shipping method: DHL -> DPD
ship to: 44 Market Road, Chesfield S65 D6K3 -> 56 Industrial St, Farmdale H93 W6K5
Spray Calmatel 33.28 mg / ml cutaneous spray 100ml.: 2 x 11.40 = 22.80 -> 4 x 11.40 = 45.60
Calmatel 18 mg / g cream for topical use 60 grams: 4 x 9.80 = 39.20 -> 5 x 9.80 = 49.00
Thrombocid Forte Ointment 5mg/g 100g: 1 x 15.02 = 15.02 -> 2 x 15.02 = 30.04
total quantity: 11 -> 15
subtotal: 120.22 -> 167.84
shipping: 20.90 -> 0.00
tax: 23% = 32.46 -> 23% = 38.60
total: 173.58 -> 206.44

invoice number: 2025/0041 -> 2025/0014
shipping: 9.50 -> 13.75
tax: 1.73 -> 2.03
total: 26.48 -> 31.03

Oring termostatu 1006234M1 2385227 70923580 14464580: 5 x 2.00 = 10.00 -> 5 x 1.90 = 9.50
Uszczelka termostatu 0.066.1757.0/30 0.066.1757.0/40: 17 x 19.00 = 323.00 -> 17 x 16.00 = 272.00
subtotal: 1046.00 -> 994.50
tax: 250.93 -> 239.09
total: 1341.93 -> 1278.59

* [TASK STATEMENT]
When you reach the line with "Thrombocid Forte Ointment" in the records above, start writing out lines exactly, and stop once the line with "Uszczelka termostatu 0.066.1757.0/30" has been written; include nothing else.

* [TASK ANSWER]
Thrombocid Forte Ointment 5mg/g 100g: 1 x 15.02 = 15.02 -> 2 x 15.02 = 30.04
total quantity: 11 -> 15
subtotal: 120.22 -> 167.84
shipping: 20.90 -> 0.00
tax: 23% = 32.46 -> 23% = 38.60
total: 173.58 -> 206.44

invoice number: 2025/0041 -> 2025/0014
shipping: 9.50 -> 13.75
tax: 1.73 -> 2.03
total: 26.48 -> 31.03

Oring termostatu 1006234M1 2385227 70923580 14464580: 5 x 2.00 = 10.00 -> 5 x 1.90 = 9.50
Uszczelka termostatu 0.066.1757.0/30 0.066.1757.0/40: 17 x 19.00 = 323.00 -> 17 x 16.00 = 272.00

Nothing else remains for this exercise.